An integral part of the legal process is making sure that papers are served efficiently and effectively. In order for the court system to work properly, and for everyone’s rights to be upheld, all parties involve need to be properly notified of their part in the issue at hand. That is the fundamental reason that process servers are necessary.

What is Process Serving?
An important element of due process is that any entity who is directly involved with a legal matter is notified of their involvement. Because such notification is too important to be left up to chance, it needs to be 100% verifiable that the party in question did, in fact, have their papers served to them. For a while, it was the responsibility of law enforcement to take care of serving these papers, but as the population ballooned, it became less and less viable for sheriffs to be dealing with each individual case. Process servers became a position to make sure that the papers were served timely and verifiably.

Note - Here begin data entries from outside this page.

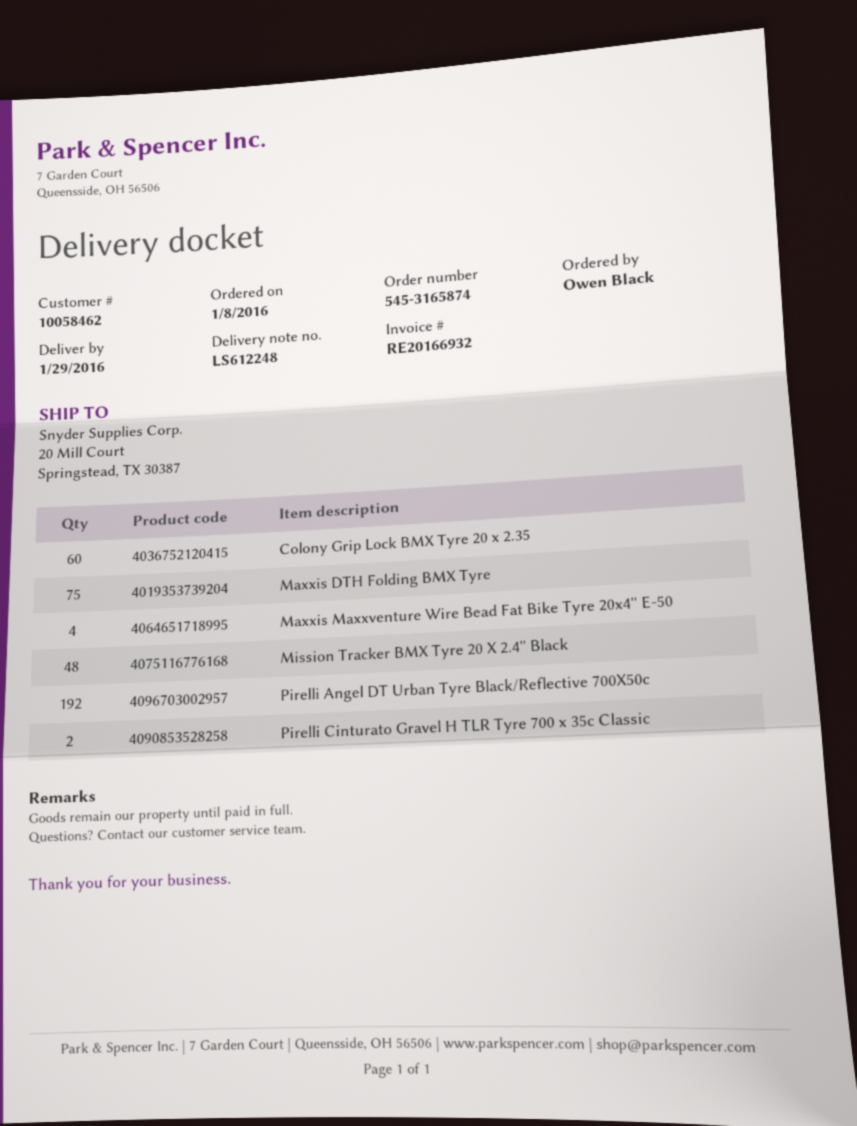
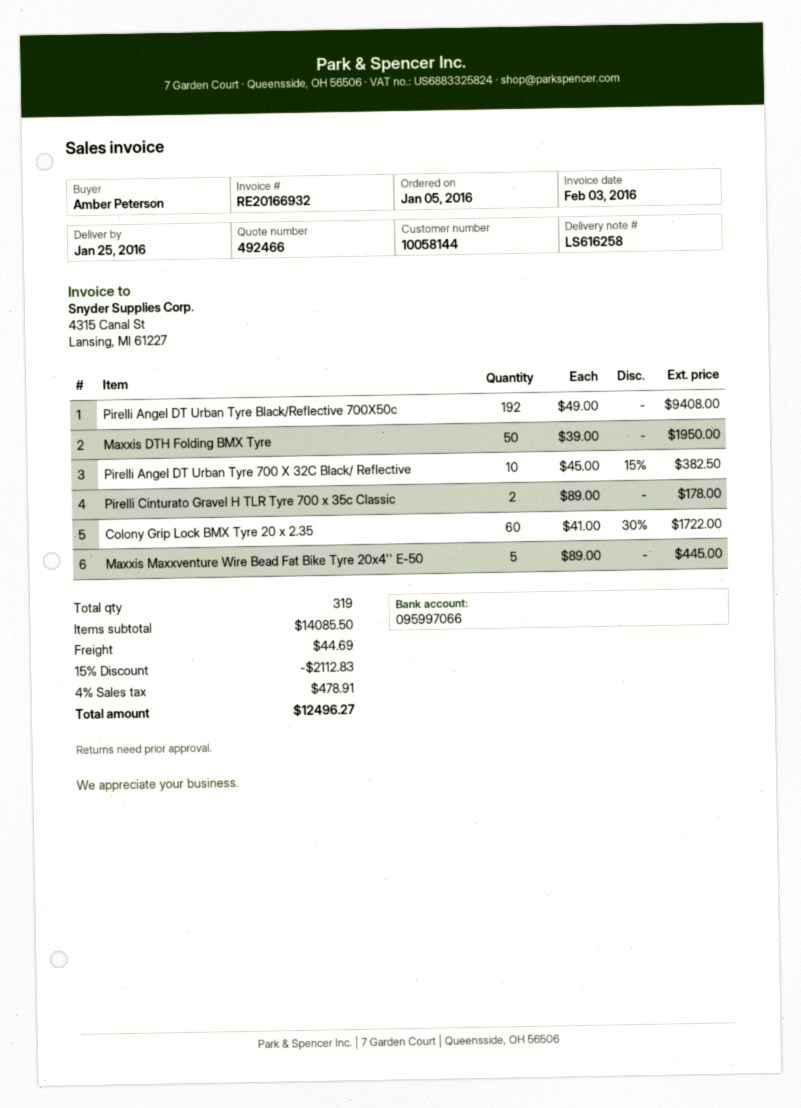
order date: 2016-01-08 -> 2016-01-05
delivery note number: LS612248 -> LS616258
delivery date: 2016-01-29 -> 2016-01-25
customer number: 10058462 -> 10058144
ordered by: Owen Black -> Amber Peterson
Maxxis DTH Folding BMX Tyre: 75 -> 50
Maxxis Maxxventure Wire Bead Fat Bike Tyre 20x4'' E-50: 4 -> 5
Mission Tracker BMX Tyre 20 X 2.4'' Black: 48 -> none
Pirelli Angel DT Urban Tyre 700 X 32C Black/ Reflective: none -> 10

So What Does a Process Server Do?
Primarily, process servers are involved with the management of all sorts of court documents. Obviously, the principle element of this is the physical serving of the papers to any involved parties. After they do this, a process server must provide affirmative proof that the papers were served. This proof of service can also be known as an affidavit of service, and it needs to be notarized before being given to the party that required the papers be served. Regional laws vary, so process serving in Toronto, ON would be very different in other locations.

Why is this so Important?
While the actual action being taken can seem relatively simple, the significance of process serving is anything but. In order for our rights to be protected, it is vitally important that due process is followed in every possible respect. Imagine if someone brought a lawsuit against you, and you never heard about it. Years go by, missed court dates, opportunities to appeal, all of it taken because the notification to appear in court got lost in the mail, and you don’t find out until your house has already been foreclosed on for failure to pay. If you’re ever involved in a lawsuit, on either side, competent process serving is a necessity if justice is to be served.